初音ミクをめぐるドワンゴvsクリプトンで気になる、というか、不思議な点。


まず、楽曲の著作権は当然、その曲を作った人にある。
ので、ソフトメーカーでしかないクリプトンは著作者ではない。
まあ、クリプトンなり声優さんなりに歌唱印税なりプロモ印税なりの形で利益を分配すべきかもしれないけど、それは著作権とはまた別の話。
また原盤権は、その曲を録った人にある。
ので、ソフトメーカーでしかないクリプトンは原盤権者ではない。
これはLogicで制作したからといってアップルに原盤権が発生しないのと同様。
にも関わらず、使用者であるドワンゴが、権利者でもないクリプトンに原盤権著作権の管理についてお伺いを立て、それについて権利者でもないクリプトンが認めるだ認めないだ言ってるのは、素朴に不思議。

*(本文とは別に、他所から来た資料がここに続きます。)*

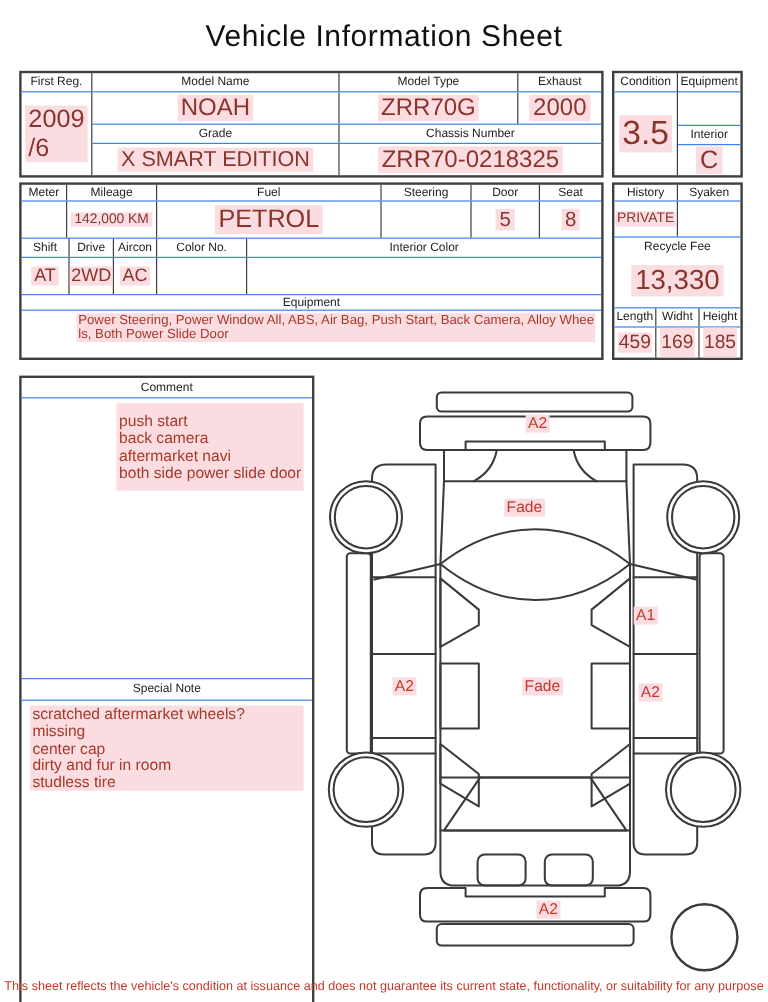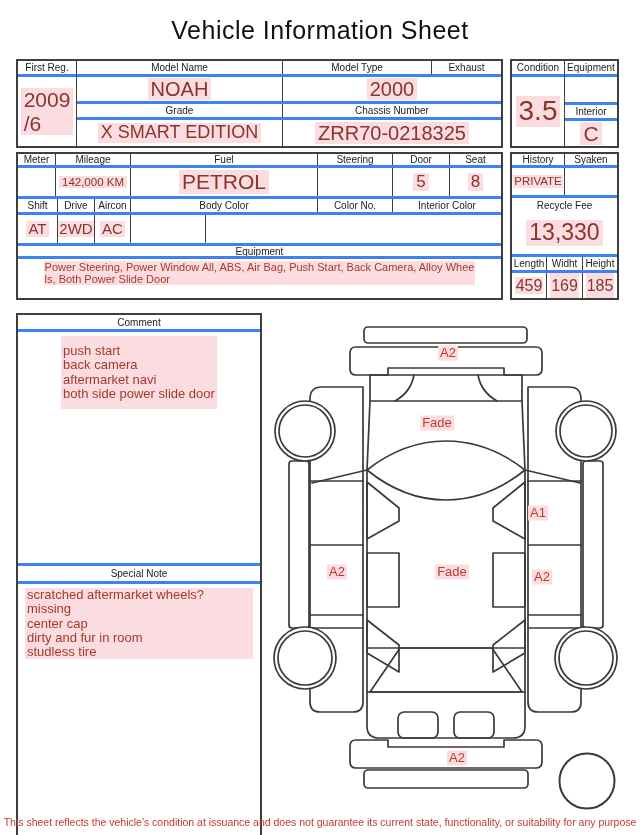--- a/index.html
+++ b/index.html
@@ -4,25 +4,25 @@
 <style>
   html,body{margin:0;padding:0}
   body{width:640px;height:835px;background:#fff;font-family:"Liberation Sans",sans-serif;color:#1a1a1a;position:relative;overflow:hidden}
   .sheet{position:absolute;inset:0;background:#fff}
   .title{position:absolute;left:0;top:16px;width:640px;text-align:center;font-size:25px;letter-spacing:.5px;color:#111}
   .box{position:absolute;border:2px solid #3f3f3f;background:#fff;box-sizing:border-box;display:flex}
   .col{display:flex;flex-direction:column;box-sizing:border-box;min-width:0}
   .row{display:flex;box-sizing:border-box;min-height:0}
   .cell{box-sizing:border-box;display:flex;align-items:center;justify-content:center;overflow:hidden;min-width:0}
   .br{border-right:1px solid #3f3f3f}
-  .bb{border-bottom:3px solid #3b82f6}
+  .bb{border-bottom:1px solid #3b82f6}
   .hdr{font-size:10px;color:#1c1c1c;white-space:nowrap}
   .hl{background:#fbdce1;color:#8a352b;padding:0 3px;white-space:pre-line;text-align:center;line-height:1.1}
   .note{color:#a63a2a}
-  .txtarea{align-items:flex-start;justify-content:center;padding:4px 7px;font-size:13px;line-height:1.22;white-space:pre-line;text-align:left}
+  .txtarea{align-items:flex-start;justify-content:flex-end;padding:4px 7px;font-size:13px;line-height:1.22;white-space:pre-line;text-align:left}
   .dlabel{position:absolute;transform:translate(-50%,-50%);font-size:13px;color:#c3392b;background:#fbdce1;padding:0 2px;line-height:1.15;white-space:nowrap}
   .footer{position:absolute;left:0;top:816px;width:640px;text-align:center;font-size:10.5px;color:#c23b2b}
   svg{display:block}
 </style>
 </head>
 <body>
 
 <div class="sheet">
 
   <div class="title">Vehicle Information Sheet</div>
@@ -37,20 +37,23 @@
     </div>
     <div class="col" style="flex:1">
       <div class="row bb" style="height:16px">
         <div class="cell hdr br" style="width:206px">Model Name</div>
         <div class="cell hdr br" style="width:149px">Model Type</div>
         <div class="cell hdr" style="flex:1">Exhaust</div>
       </div>
       <div class="row bb" style="height:27px">
         <div class="cell br" style="width:206px">
             <span class="hl" style="font-size:20px">NOAH</span>
+          </div>
+        <div class="cell br" style="width:149px">
+            <span class="hl" style="font-size:20px">ZRR70G</span>
           </div>
         <div class="cell" style="flex:1">
             <span class="hl" style="font-size:20px">2000</span>
           </div>
       </div>
       <div class="row bb" style="height:16px">
         <div class="cell hdr br" style="width:206px">Grade</div>
         <div class="cell hdr" style="flex:1">Chassis Number</div>
       </div>
       <div class="row" style="flex:1">
@@ -104,21 +107,20 @@
             <span class="hl" style="font-size:17px">5</span>
           </div>
         <div class="cell" style="flex:1">
             <span class="hl" style="font-size:17px">8</span>
           </div>
       </div>
       <div class="row bb" style="height:16px">
         <div class="cell hdr br" style="width:40px">Shift</div>
         <div class="cell hdr br" style="width:37px">Drive</div>
         <div class="cell hdr br" style="width:36px">Aircon</div>
-        <div class="cell hdr br" style="width:187px">Body Color</div>
         <div class="cell hdr br" style="width:75px">Color No.</div>
         <div class="cell hdr" style="flex:1">Interior Color</div>
       </div>
       <div class="row bb" style="height:31px">
         <div class="cell br" style="width:40px">
             <span class="hl" style="font-size:15px;padding:0 2px">AT</span>
           </div>
         <div class="cell br" style="width:37px">
             <span class="hl" style="font-size:15px;padding:0 1px">2WD</span>
           </div>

もしかして、楽曲クリエーターとクリプトンの間に、何か権利譲渡契約でもあるのかしらん。


あとクリプトンのJASRACに対する態度も不思議。
JASRACは確かにお役所的だし小うるさいし面倒だし縄張り主義的だし問題もいろいろあるが、ただ著作者からすれば、自分のかわりに自分の権利を管理してくれる味方。

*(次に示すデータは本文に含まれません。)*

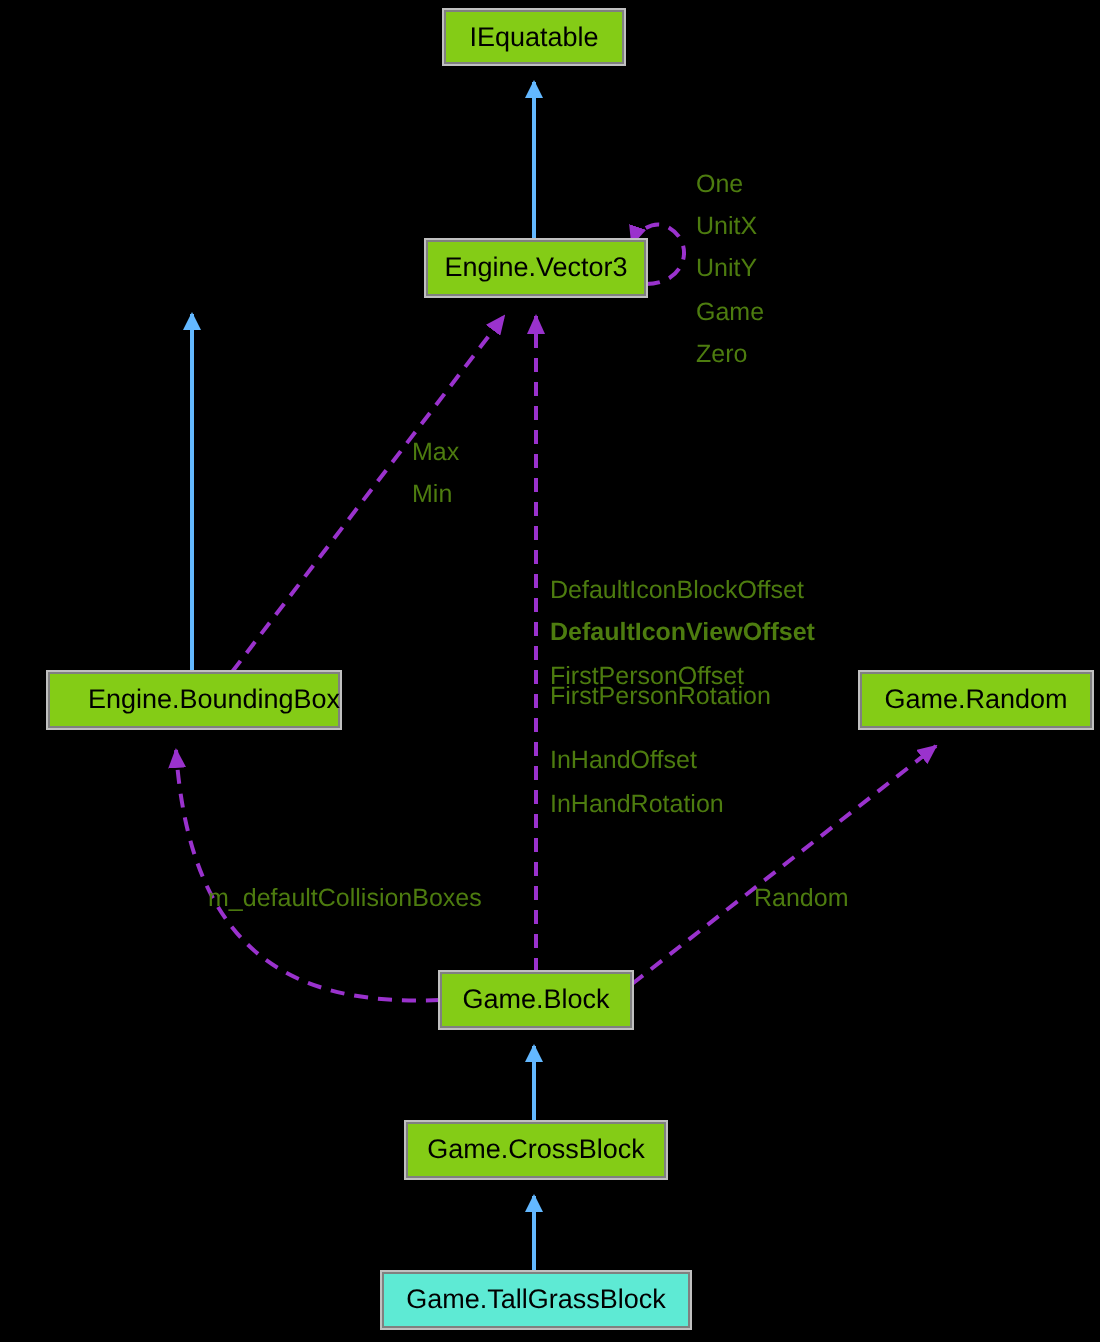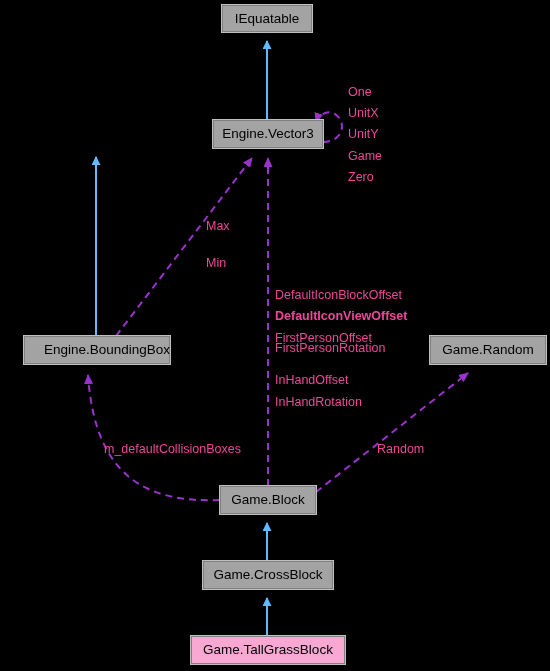--- a/index.html
+++ b/index.html
@@ -16,39 +16,39 @@
   }
   #diagram {
     position: absolute;
     left: 0; top: 0;
     width: 550px;
     height: 671px;
   }
   .node {
     position: absolute;
     box-sizing: border-box;
-    background: #a3a3a3;
+    background: #84cc16;
     border: 1px solid #808080;
     outline: 1px solid #c0c0c0;
     color: #000000;
     font-size: 13.5px;
     line-height: 1;
     display: flex;
     align-items: center;
     justify-content: center;
     white-space: nowrap;
     z-index: 3;
   }
   .node.highlight {
-    background: #f9a8d4;
+    background: #5eead4;
     color: #000000;
   }
   .edge-label {
     position: absolute;
-    color: #ec4899;
+    color: #4d7c0f;
     font-size: 12.5px;
     line-height: 1;
     white-space: nowrap;
     z-index: 2;
   }
   svg#wires {
     position: absolute;
     left: 0; top: 0;
     width: 550px;
     height: 671px;
@@ -136,21 +136,21 @@
     <span>Game.TallGrassBlock</span>
   </div>
 
   <div class="edge-label" style="left:348px; top:86px;">One</div>
   <div class="edge-label" style="left:348px; top:107px;">UnitX</div>
   <div class="edge-label" style="left:348px; top:128px;">UnitY</div>
   <div class="edge-label" style="left:348px; top:150px;">Game</div>
   <div class="edge-label" style="left:348px; top:171px;">Zero</div>
 
   <div class="edge-label" style="left:206px; top:220px;">Max</div>
-  <div class="edge-label" style="left:206px; top:241px;margin-top:16px;">Min</div>
+  <div class="edge-label" style="left:206px; top:241px;">Min</div>
 
   <div class="edge-label" style="left:275px; top:289px;">DefaultIconBlockOffset</div>
   <div class="edge-label" style="left:275px; top:310px;font-weight:bold;">DefaultIconViewOffset</div>
   <div class="edge-label" style="left:275px; top:332px;">FirstPersonOffset</div>
   <div class="edge-label" style="left:275px; top:342px;">FirstPersonRotation</div>
   <div class="edge-label" style="left:275px; top:374px;">InHandOffset</div>
   <div class="edge-label" style="left:275px; top:396px;">InHandRotation</div>
 
   <div class="edge-label" style="left:104px; top:443px;">m_defaultCollisionBoxes</div>
   <div class="edge-label" style="left:377px; top:443px;">Random</div>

権利を使う側のドワンゴが登録するって言うのに、頭ごなしなJASRAC否定はどうなんだ?というのも疑問。
もちろん「というかちゃんとホント管理できてるわけ?そのブランケット方式とかいい加減だしそのくせなんでそんな偉そうなの?あとちょっと間抜きすぎ金取りすぎじゃね?」っていうのはあるのだが、それは別問題。
自分の著作物なのにアレもダメコレもダメは変だっていう気持ちはわかるけど、でも一般論で言えば、著作者にとってJASRACに信託することは悪ではないです。


ちなみに『業界で管理と言えばJASRAC登録を指すのは当たり前』というのは、まあ、そうかな。
イーライセンスって手もあるけど、現状ではJASRACが独占的。
自主管理っていうのもあるけど、数百枚レベルのインディーならともかく、これほどの大ネタでそれは無理。
ていうか、その「無理」っていうのがJASRACのそもそもの成り立ちだったりもするのだが。